*** MATERIAL PROVIDED ***

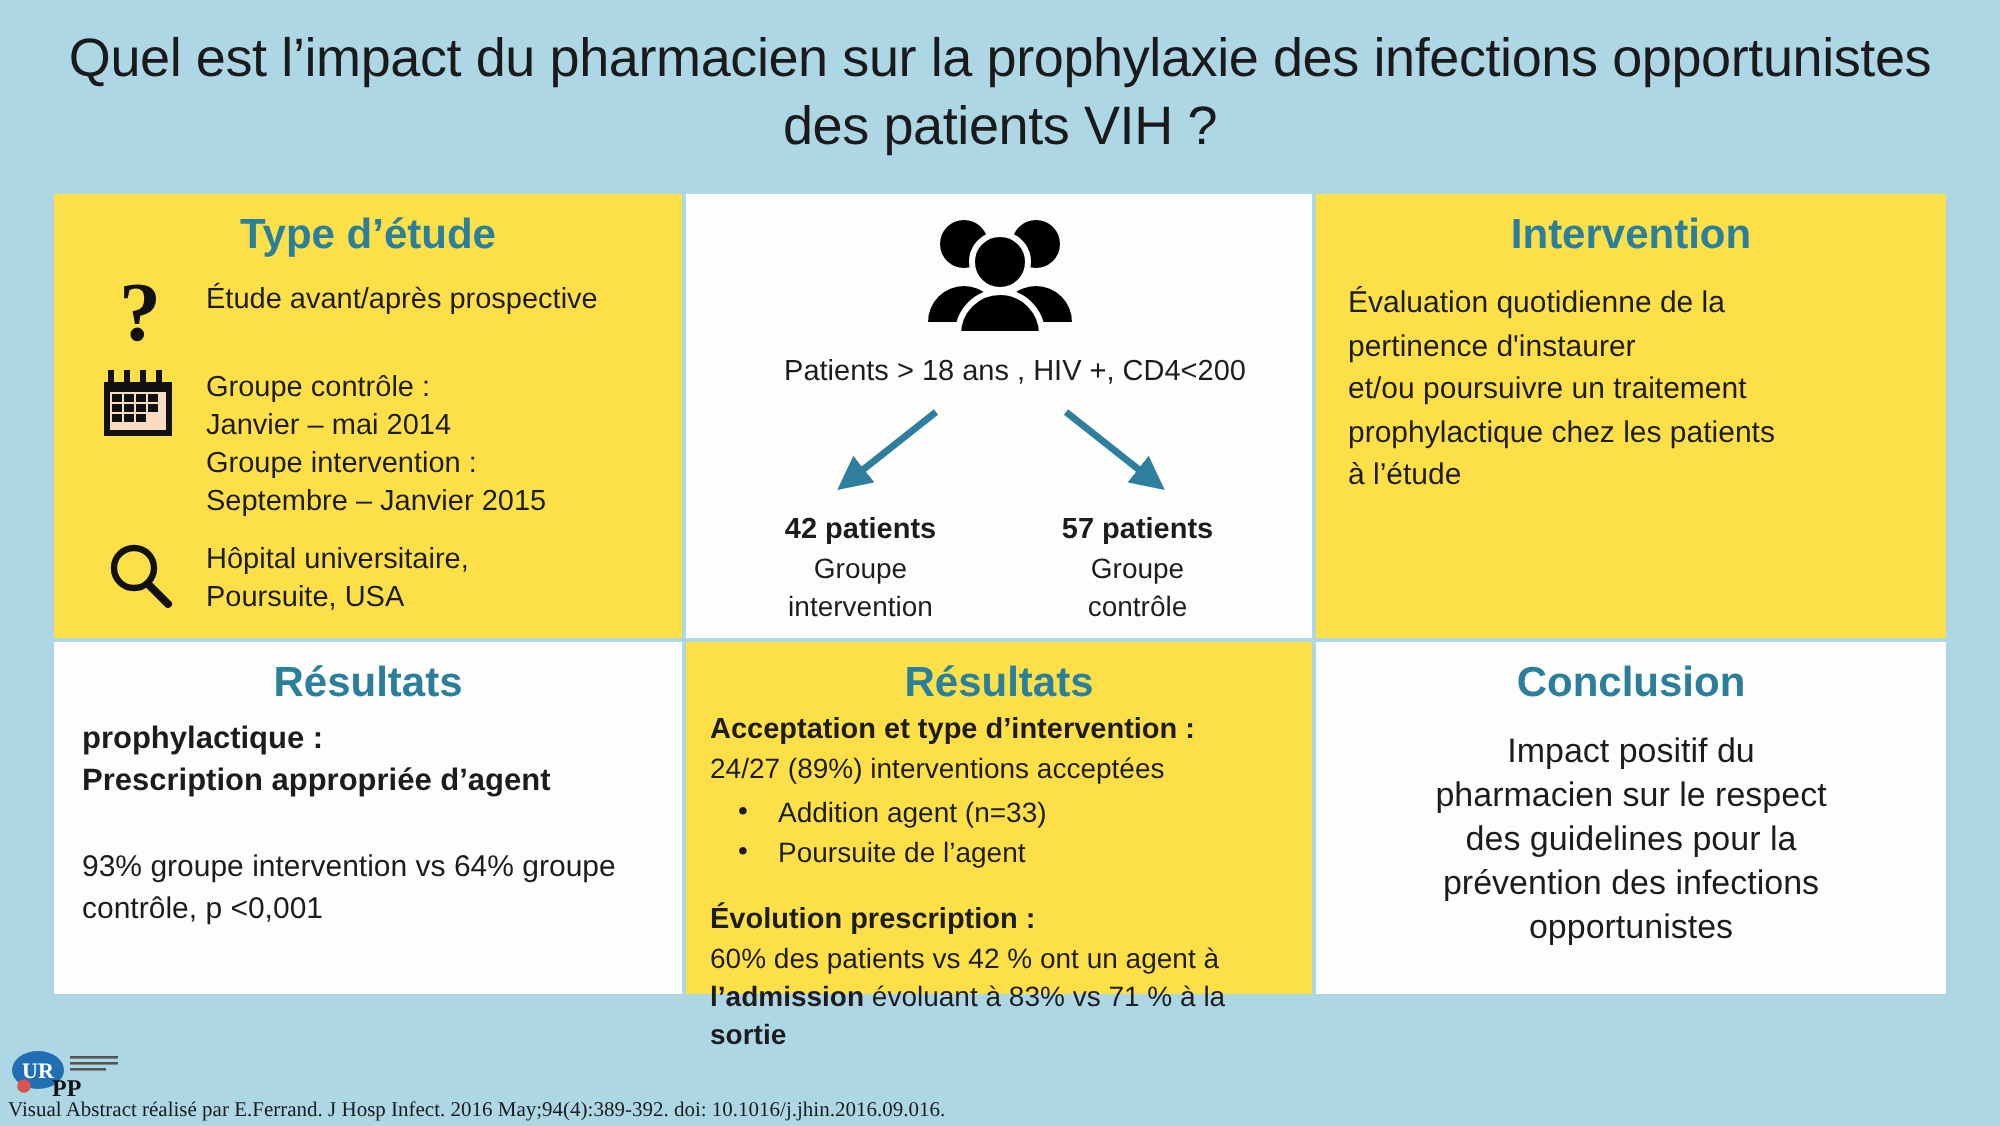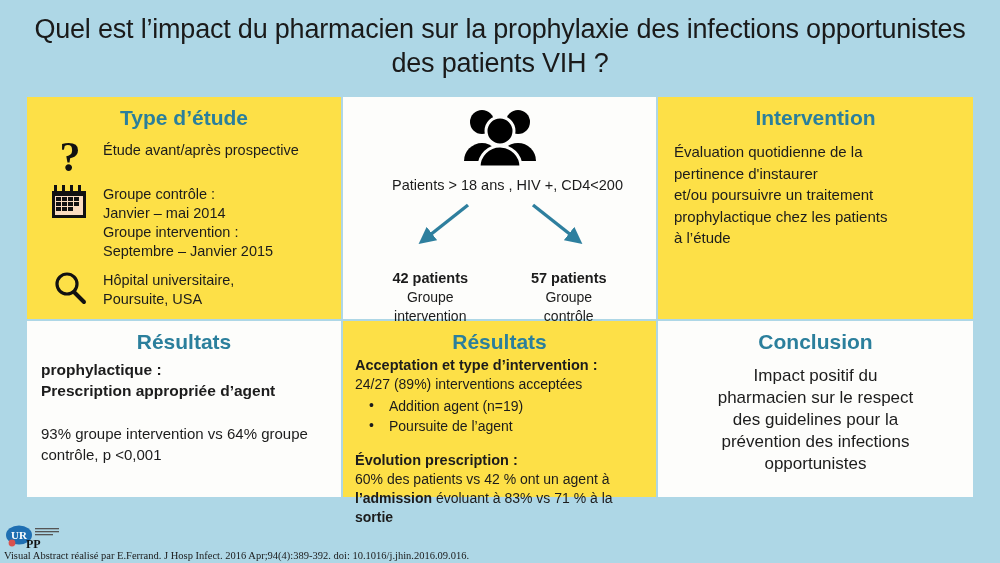--- a/index.html
+++ b/index.html
@@ -118,7 +118,7 @@
     display: flex;
     justify-content: space-around;
     padding: 0 18px;
-    margin-top: 16px;
+    margin-top: 2px;
   }
   .group-col {
     text-align: center;

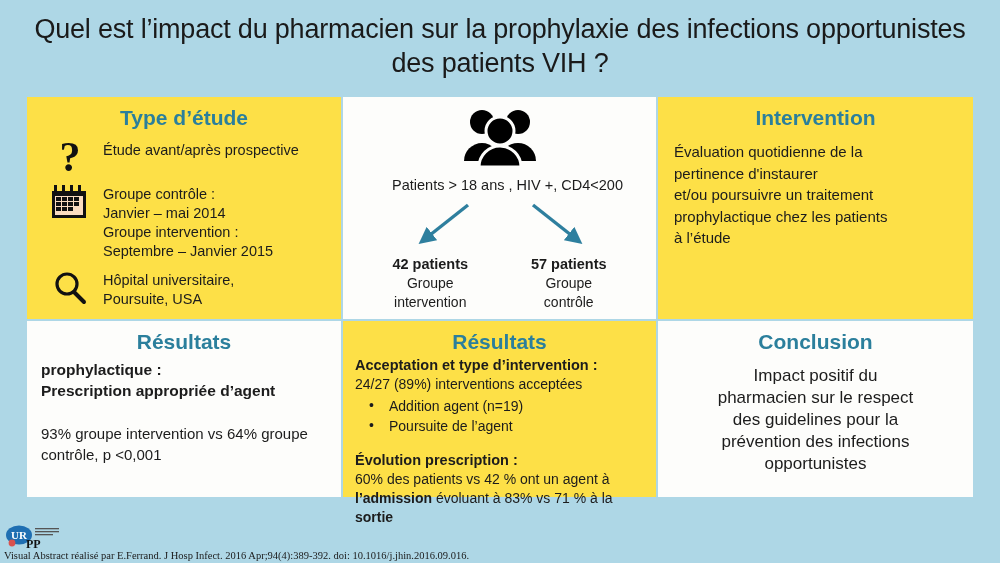--- a/index.html
+++ b/index.html
@@ -368,7 +368,7 @@
       <span class="sub">Acceptation et type d’intervention :</span>
       <span class="line">24/27 (89%) interventions  acceptées</span>
       <ul class="bullets">
-        <li>Addition agent (n=19)</li>
+        <li>Addition agent (n=33)</li>
         <li>Poursuite de l’agent</li>
       </ul>
       <div class="gap"></div>

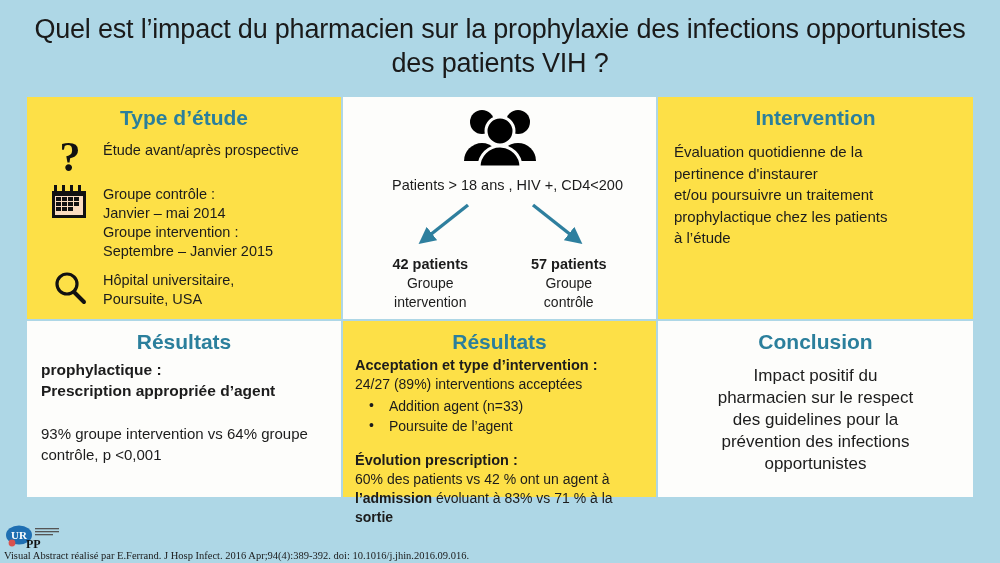--- a/index.html
+++ b/index.html
@@ -404,7 +404,7 @@
       <circle cx="8" cy="18" r="3.4" fill="#d9534f"></circle>
     </svg>
   </div>
-  <div class="footer-text">Visual Abstract réalisé par E.Ferrand. J Hosp Infect. 2016 Apr;94(4):389-392. doi: 10.1016/j.jhin.2016.09.016.</div>
+  <div class="footer-text">Visual Abstract réalisé par E.Ferrand. J Hosp Infect. 2016 May;94(4):389-392. doi: 10.1016/j.jhin.2016.09.016.</div>
 </div>
 
 </body></html>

*** End of MATERIAL PROVIDED ***

TASK DETAILS:
Going through the entries above, report how many lines contain the word "Abstract", with no other text.

FINAL ANSWER:
2